COVID-19 infection predisposes children to severe T1D, characterized by enhanced DKA risk. Inactivated vaccination significantly lowers DKA incidence at T1D onset. These findings are valuable for guiding future vaccination and T1D risk surveillance strategies in epidemic scenarios in the general pediatric population.

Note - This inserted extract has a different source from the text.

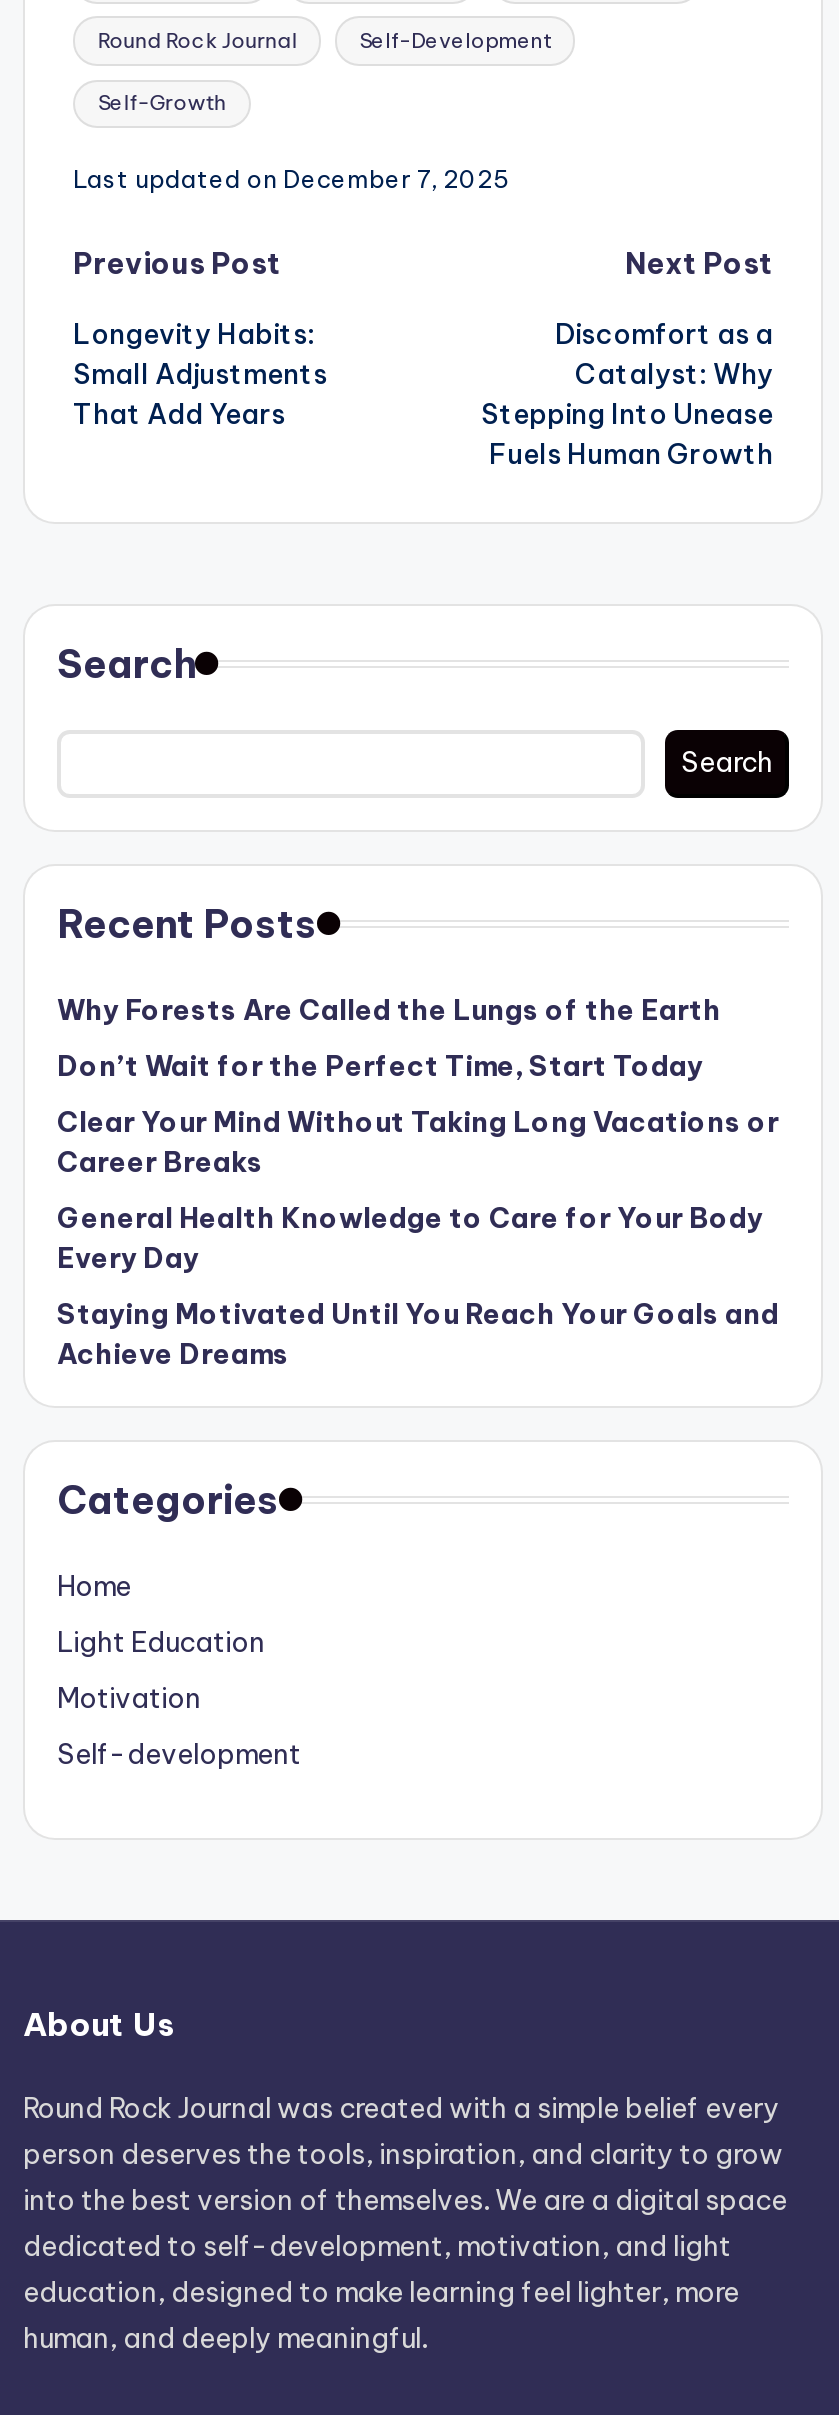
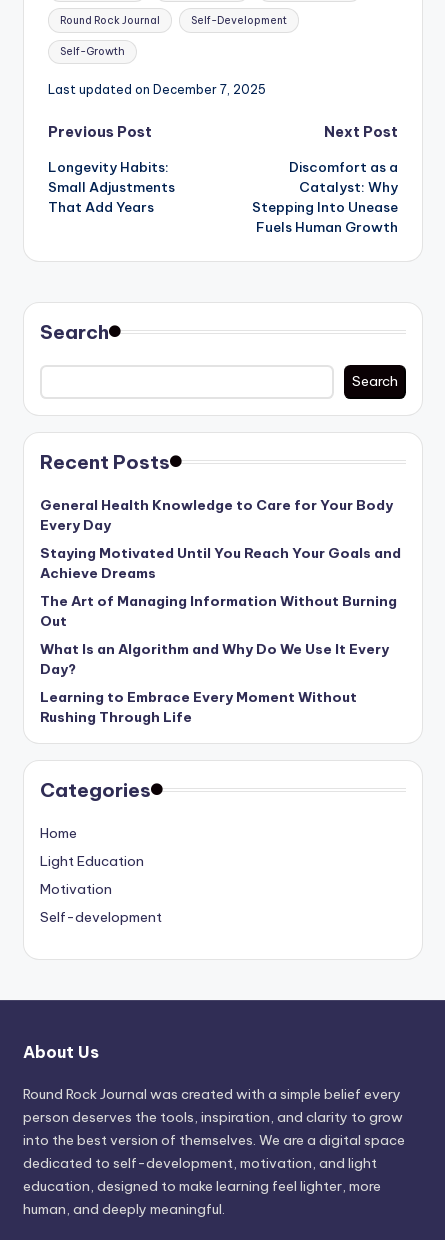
[57,991,779,1179] Why Forests Are Called the Lungs of the Earth | Don’t Wait for the Perfect Time, Start Today | Clear Your Mind Without Taking Long Vacations or | Career Breaks -> none
moved [57,1199,779,1371] -> [40,496,401,582]: General Health Knowledge to Care for Your Body | Every Day | Staying Motivated Until You Reach Your Goals and | Achieve Dreams
none -> [40,592,397,726] The Art of Managing Information Without Burning | Out | What Is an Algorithm and Why Do We Use It Every | Day? | Learning to Embrace Every Moment Without | Rushing Through Life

Key Words: COVID-19 infection; Diabetic ketoacidosis; Type 1 diabetes; Vaccination; Immune profiles

Core Tip: Much remains unknown regarding the association between the infection and vaccination of coronavirus disease 2019 (COVID-19) and the progression of type 1 diabetes (T1D). In this study, we analyzed the features of newly diagnosed T1D children after COVID-19 infection and inactivated vaccination in China. A history of COVID-19 infection was associated with a greater risk of DKA at the onset of T1D, whereas inactivated vaccination significantly lowered DKA incidence. Furthermore, HLA-DR3 positive children with COVID-19 infection had earlier T1D onset and lower fasting C-peptide levels, suggesting that COVID-19 infection predisposes HLA-DR3 positive children to severe T1D.
INTRODUCTION

Type 1 diabetes (T1D) is caused by chronic cell-mediated autoimmune destruction of the pancreatic β-cells, resulting in partial or absolute insulin deficiency[1,2]. The etiology of T1D is multifactorial, involving genetic risk, environmental triggers, and the immune system[2]. Epidemiological, clinical, and pathological research has implicated viral infections as pivotal etiological factors in T1D development[3]. Notably, the TEDDY study revealed that viral triggers can precipitate islet autoimmunity, potentially accelerating the transition to clinical T1D[4]. Furthermore, another study found that respiratory infections were associated with initiating of T1D autoimmunity[5].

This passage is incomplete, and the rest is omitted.